• **Assignment**: Skip the pictures. Repeat everything else in the records word for word.

• **Dataset entries**:

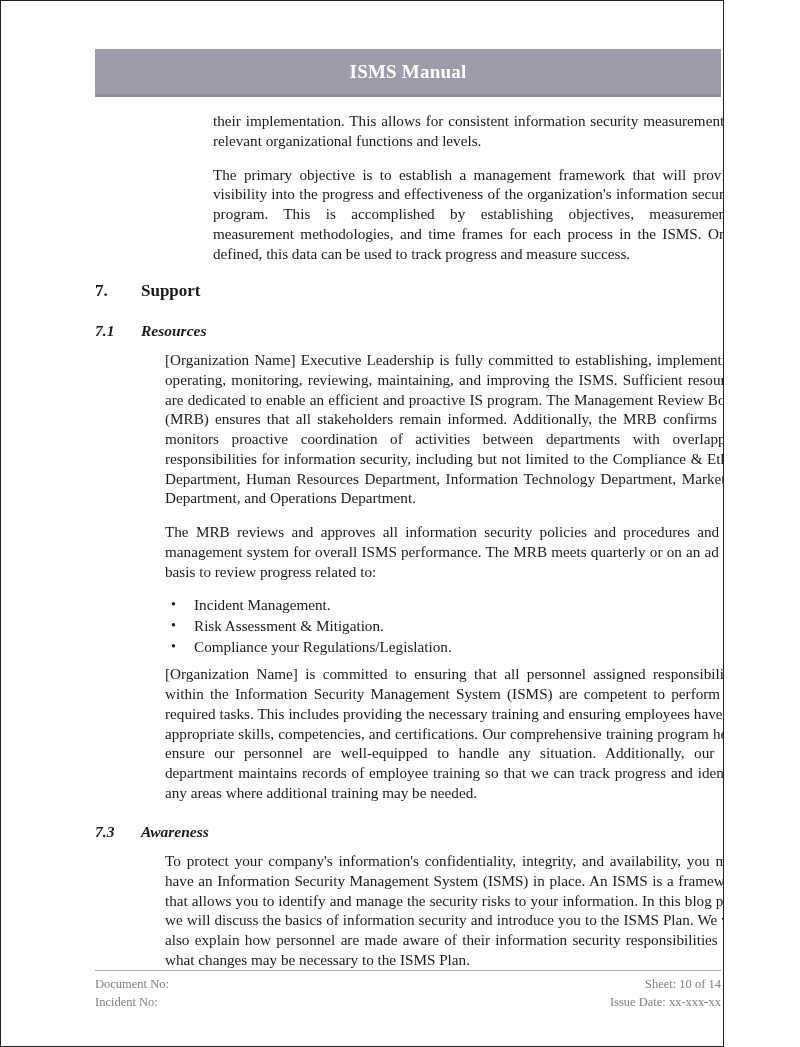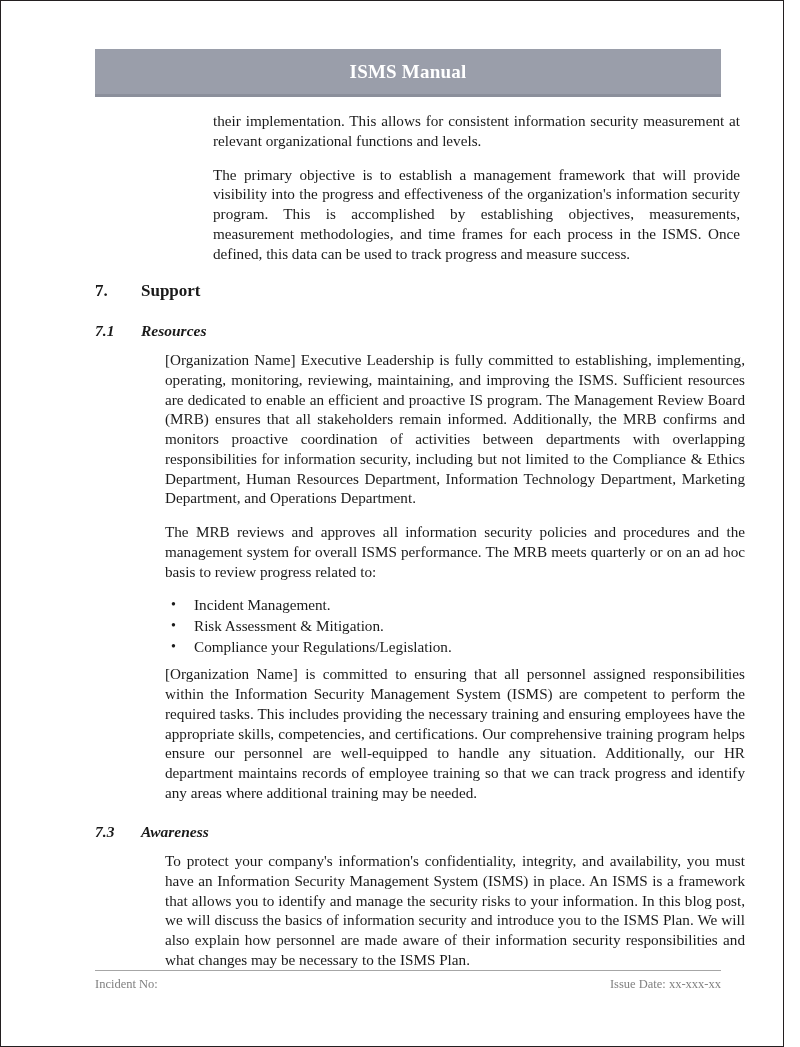--- a/index.html
+++ b/index.html
@@ -9,7 +9,7 @@
   }
   .page {
     position: relative;
-    width: 784px;
+    width: 724px;
     height: 1047px;
     background: #ffffff;
     border: 1px solid #231f20;

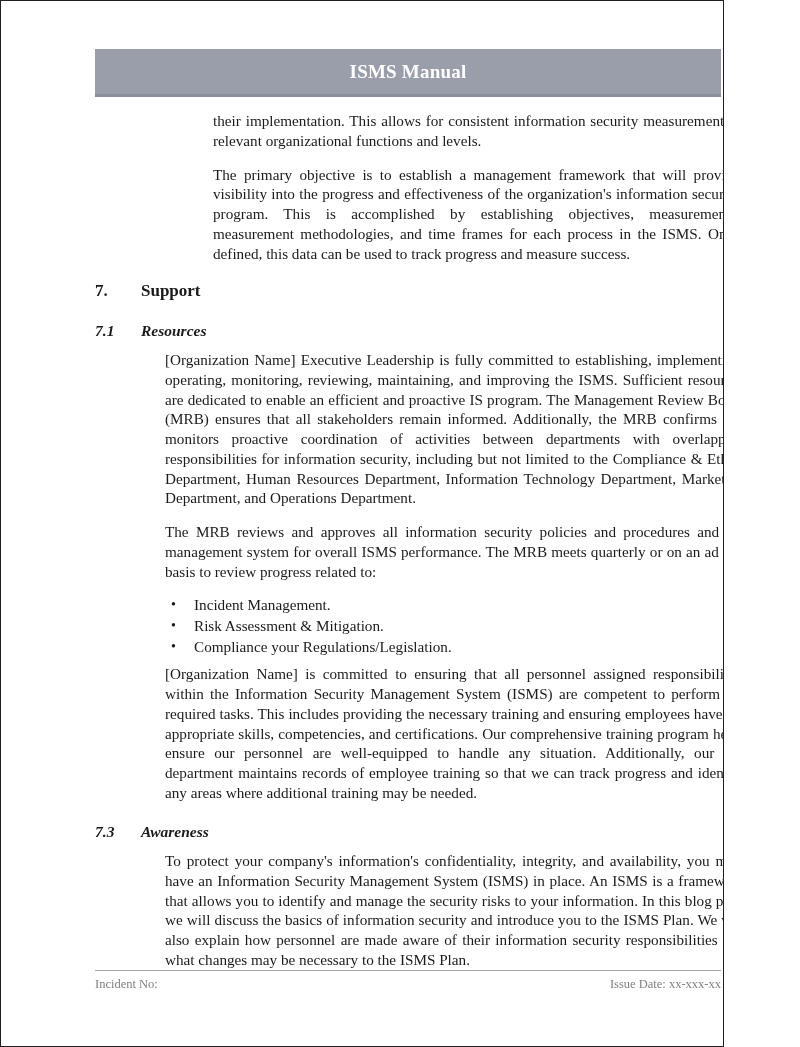--- a/index.html
+++ b/index.html
@@ -185,6 +185,10 @@
 
   <div class="footer">
     <div class="footer-row">
+      <span class="left">Document No:</span>
+      <span class="right">Sheet: 10 of 14</span>
+    </div>
+    <div class="footer-row">
       <span class="left">Incident No:</span>
       <span class="right">Issue Date: xx-xxx-xx</span>
     </div>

• **Task result**:
--- a/index.html
+++ b/index.html
@@ -9,7 +9,7 @@
   }
   .page {
     position: relative;
-    width: 784px;
+    width: 724px;
     height: 1047px;
     background: #ffffff;
     border: 1px solid #231f20;

--- a/index.html
+++ b/index.html
@@ -185,6 +185,10 @@
 
   <div class="footer">
     <div class="footer-row">
+      <span class="left">Document No:</span>
+      <span class="right">Sheet: 10 of 14</span>
+    </div>
+    <div class="footer-row">
       <span class="left">Incident No:</span>
       <span class="right">Issue Date: xx-xxx-xx</span>
     </div>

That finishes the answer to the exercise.